[Change detection outputs]
BEGIN

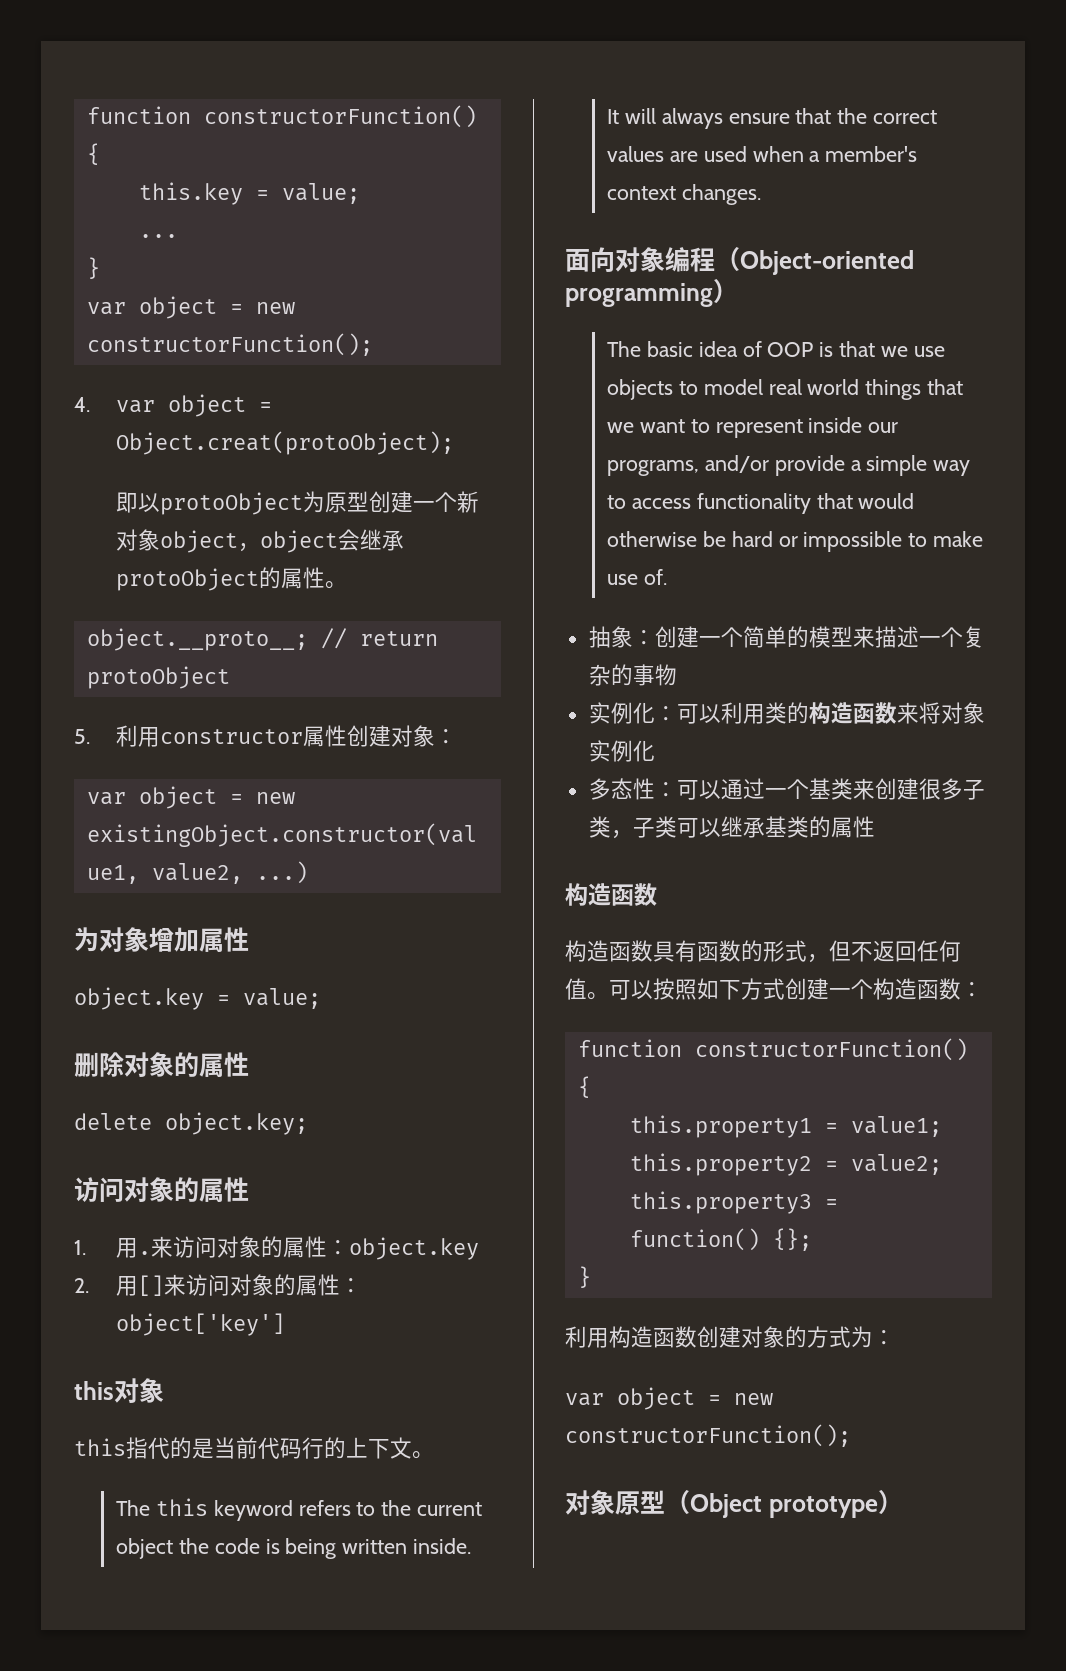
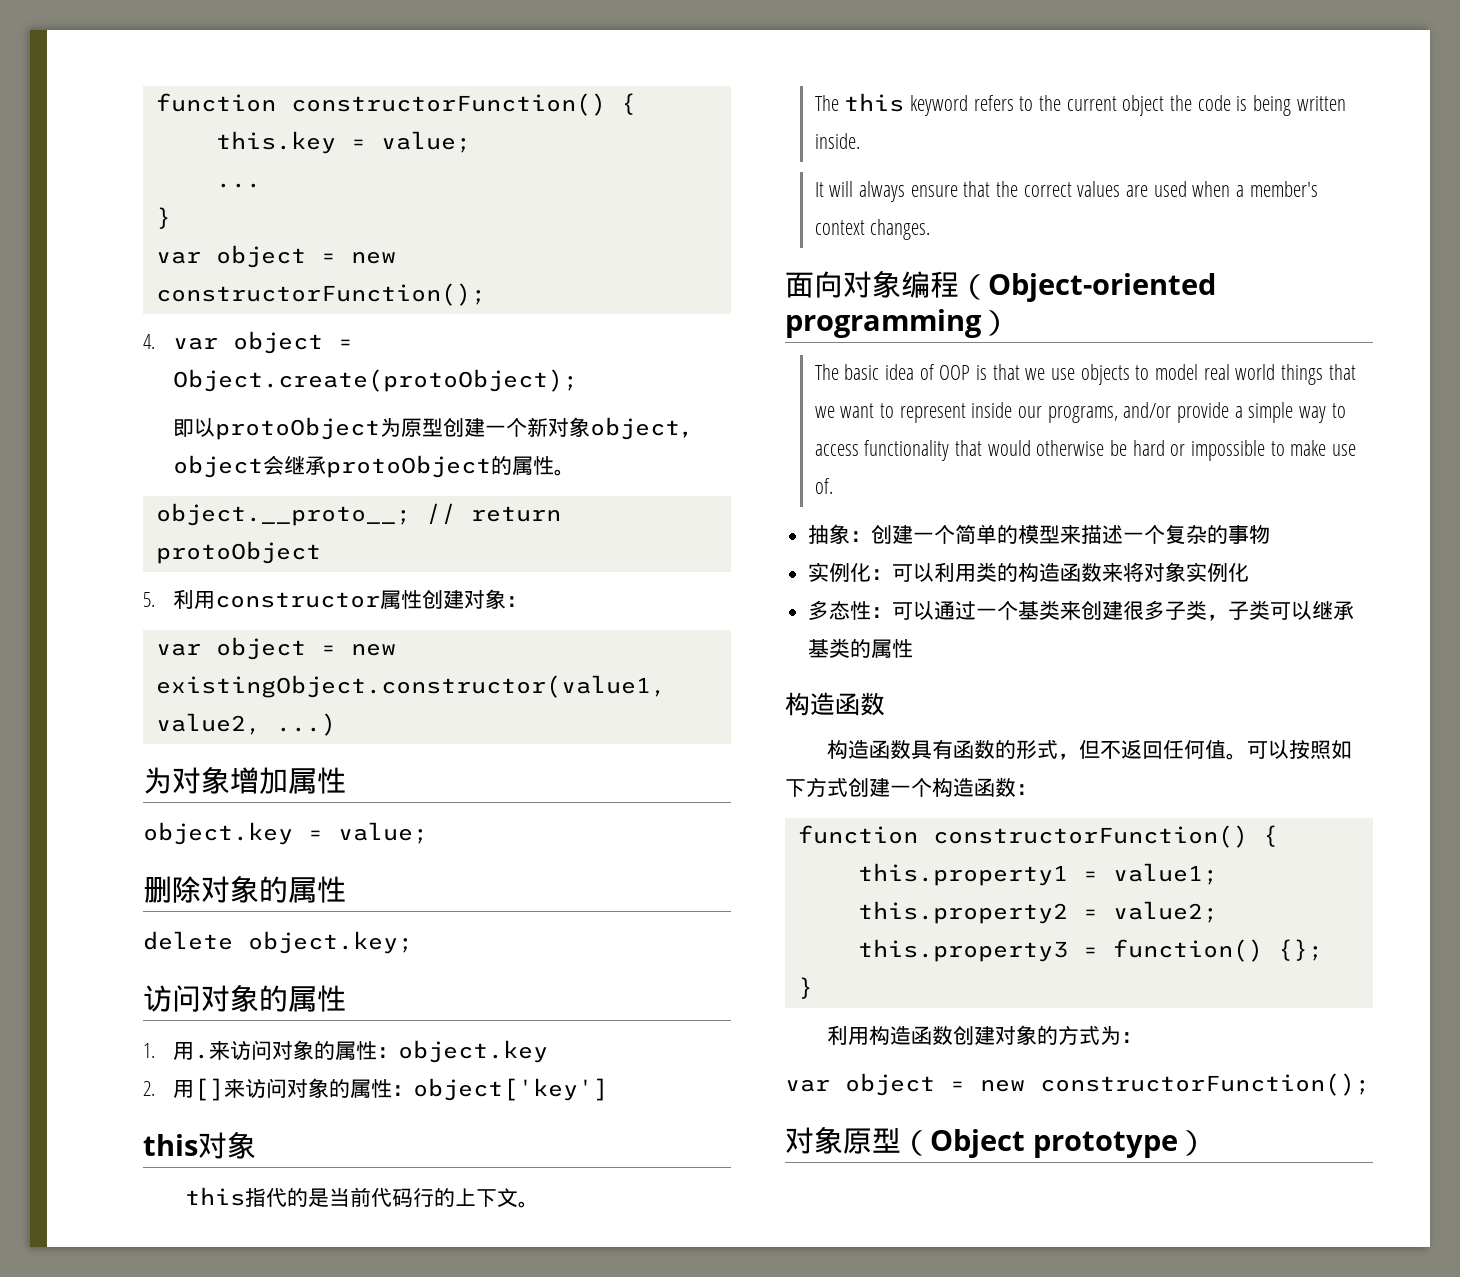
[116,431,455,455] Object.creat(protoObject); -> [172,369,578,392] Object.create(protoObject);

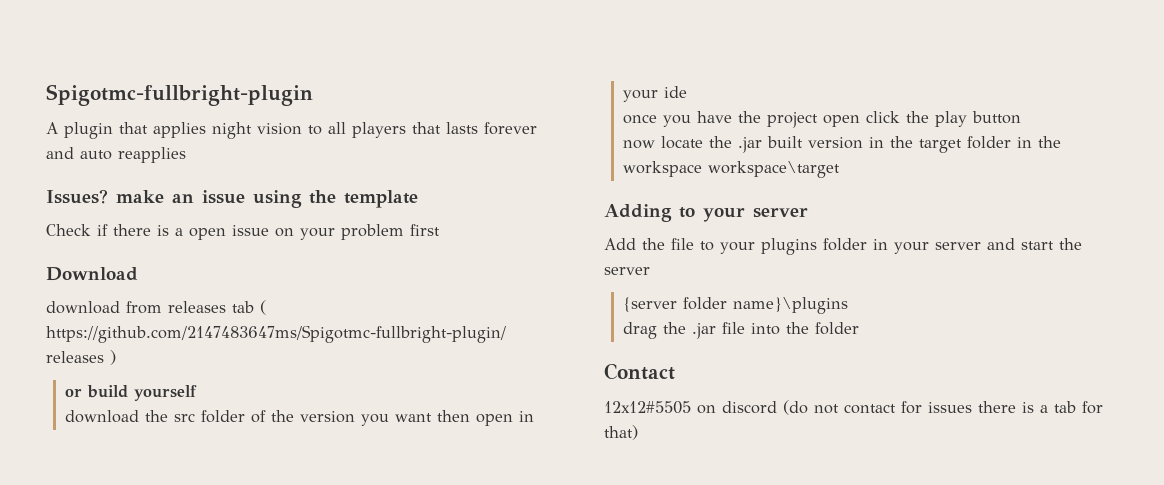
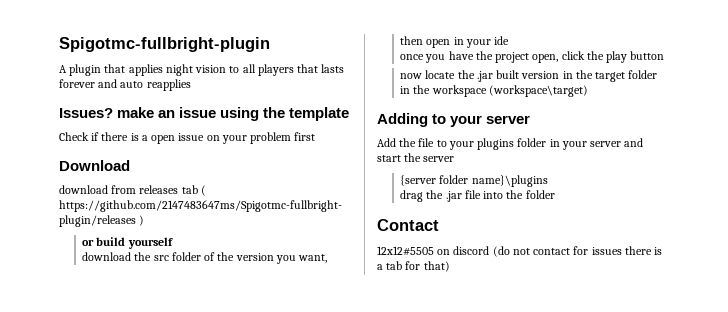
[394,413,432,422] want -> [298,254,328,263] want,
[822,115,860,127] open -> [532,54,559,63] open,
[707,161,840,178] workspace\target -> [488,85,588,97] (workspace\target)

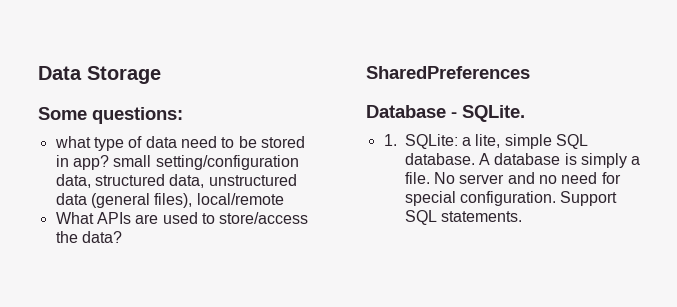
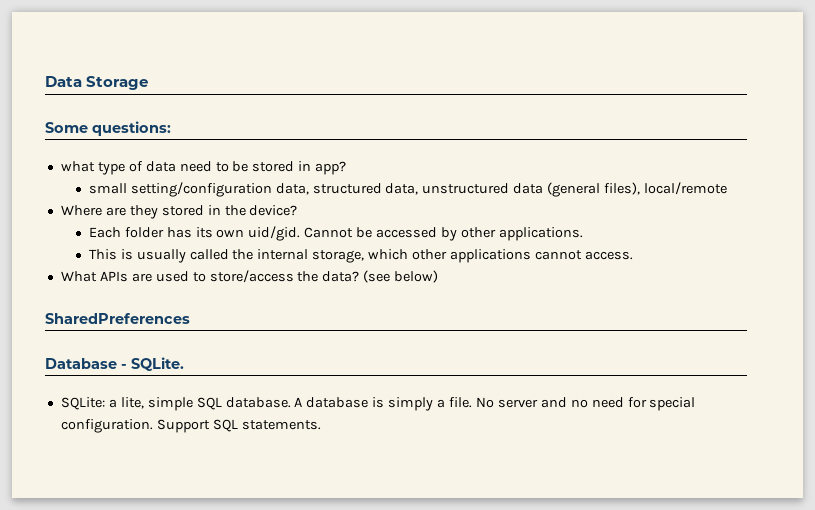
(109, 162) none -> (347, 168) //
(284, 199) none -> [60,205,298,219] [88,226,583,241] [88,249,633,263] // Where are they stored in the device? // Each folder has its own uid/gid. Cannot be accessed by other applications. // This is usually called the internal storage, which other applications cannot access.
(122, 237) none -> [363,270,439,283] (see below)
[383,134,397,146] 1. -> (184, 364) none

END

- _Exercise details_
The records above, minus their pictures, are to be returned verbatim.

- _Response_
[116,431,455,455] Object.creat(protoObject); -> [172,369,578,392] Object.create(protoObject);

[394,413,432,422] want -> [298,254,328,263] want,
[822,115,860,127] open -> [532,54,559,63] open,
[707,161,840,178] workspace\target -> [488,85,588,97] (workspace\target)

(109, 162) none -> (347, 168) //
(284, 199) none -> [60,205,298,219] [88,226,583,241] [88,249,633,263] // Where are they stored in the device? // Each folder has its own uid/gid. Cannot be accessed by other applications. // This is usually called the internal storage, which other applications cannot access.
(122, 237) none -> [363,270,439,283] (see below)
[383,134,397,146] 1. -> (184, 364) none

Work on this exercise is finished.